Many will query this ‘result’.
In a statement released yesterday, the Public Prosecutor’s Office stresses the ‘up side’ of the last 15 years of investigation: the Portuguese State has been able to recover more than €30 million through ‘tax regularisations’, it says.
As Expresso explains, Monte Branco “involved investigations into aggravated tax fraud and money laundering linked to “an informal fund transfer service between Portugal and abroad” which, through bank accounts in Switzerland and Portugal, allowed clients to convert into cash money deposited in accounts whose beneficiaries were unknown.”
But, as so often happens in these long drawn-out cases, (viz. BES’ former president Ricardo Salgado spared jail time due to suffering now from Alzheimer’s Disease), people’s situations change. In a number of cases, people actually die – and therefore the culmination of an investigation becomes mired in ‘blank spaces’.
This is what appears to have happened here.
According to the statement, reasons for closing the case included the amnesty for tax crimes granted through adherence to RERT III, the defendants’ “voluntary regularisation” of taxes owed, the death of defendants leading to the termination of criminal proceedings, and the fact that in some cases the amounts involved were so small that they did not warrant criminal punishment.
One of the defendants who died before the investigation was completed was, according to reports at the time, the owner of a currency exchange office in downtown Lisbon who was allegedly at the centre of the fund transfer scheme, writes Expresso.

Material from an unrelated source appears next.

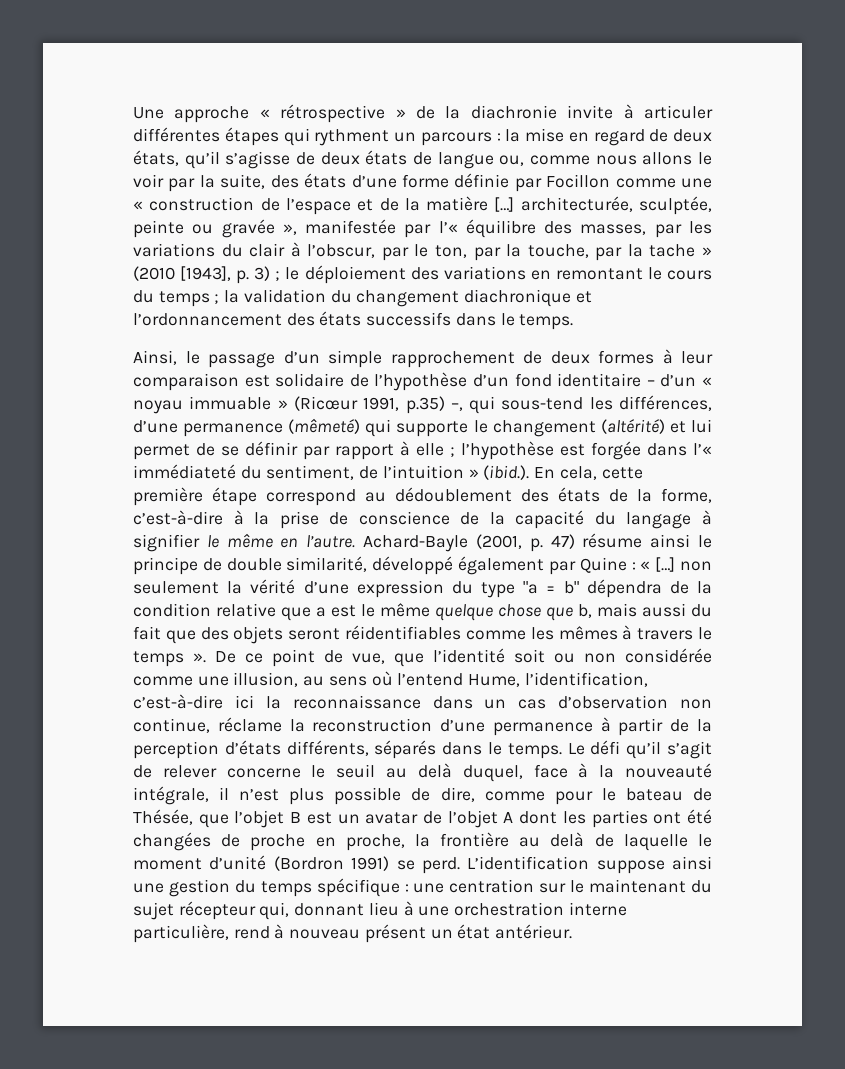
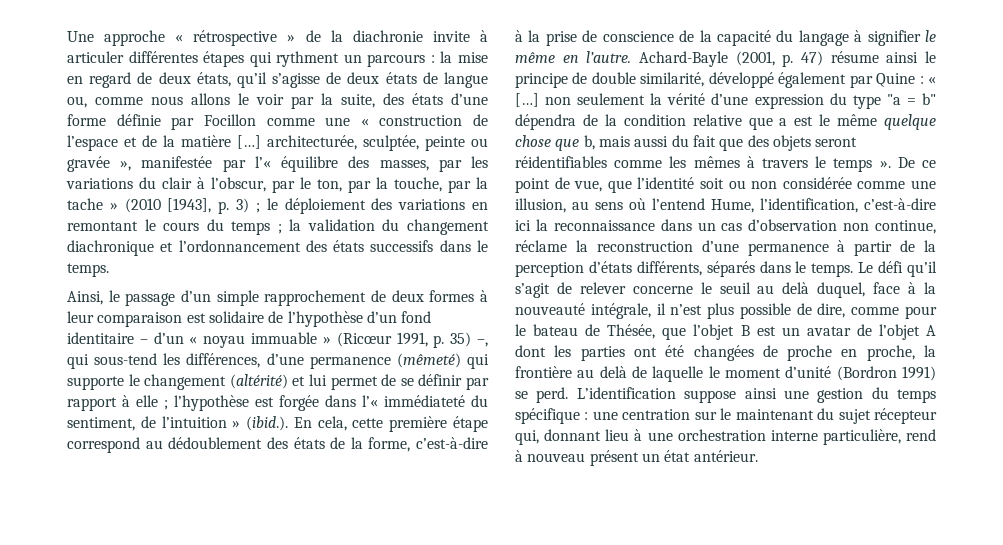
- Ainsi, le passage d’un simple rapprochement de deux formes à leur comparaison est solidaire de l’hypothèse d’un fond identitaire – d’un « noyau immuable » (Ricœur 1991, p.35) –, qui sous-tend les différences, d’une permanence (mêmeté) qui supporte le changement (altérité) et lui permet de se définir par rapport à elle ;
+ Ainsi, le passage d’un simple rapprochement de deux formes à leur comparaison est solidaire de l’hypothèse d’un fond identitaire – d’un « noyau immuable » (Ricœur 1991, p. 35) –, qui sous-tend les différences, d’une permanence (mêmeté) qui supporte le changement (altérité) et lui permet de se définir par rapport à elle ;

“With regard to the remaining facts, it was not possible to gather sufficient evidence that the funds had an illicit origin or constituted income not declared in Portugal in a manner that would meet the legal definitions of tax fraud or money laundering,” DCIAP, the department of criminal investigation and penal action concluded.
Sources: Expresso/ RTP
Natasha Donn
Journalist for the Portugal Resident.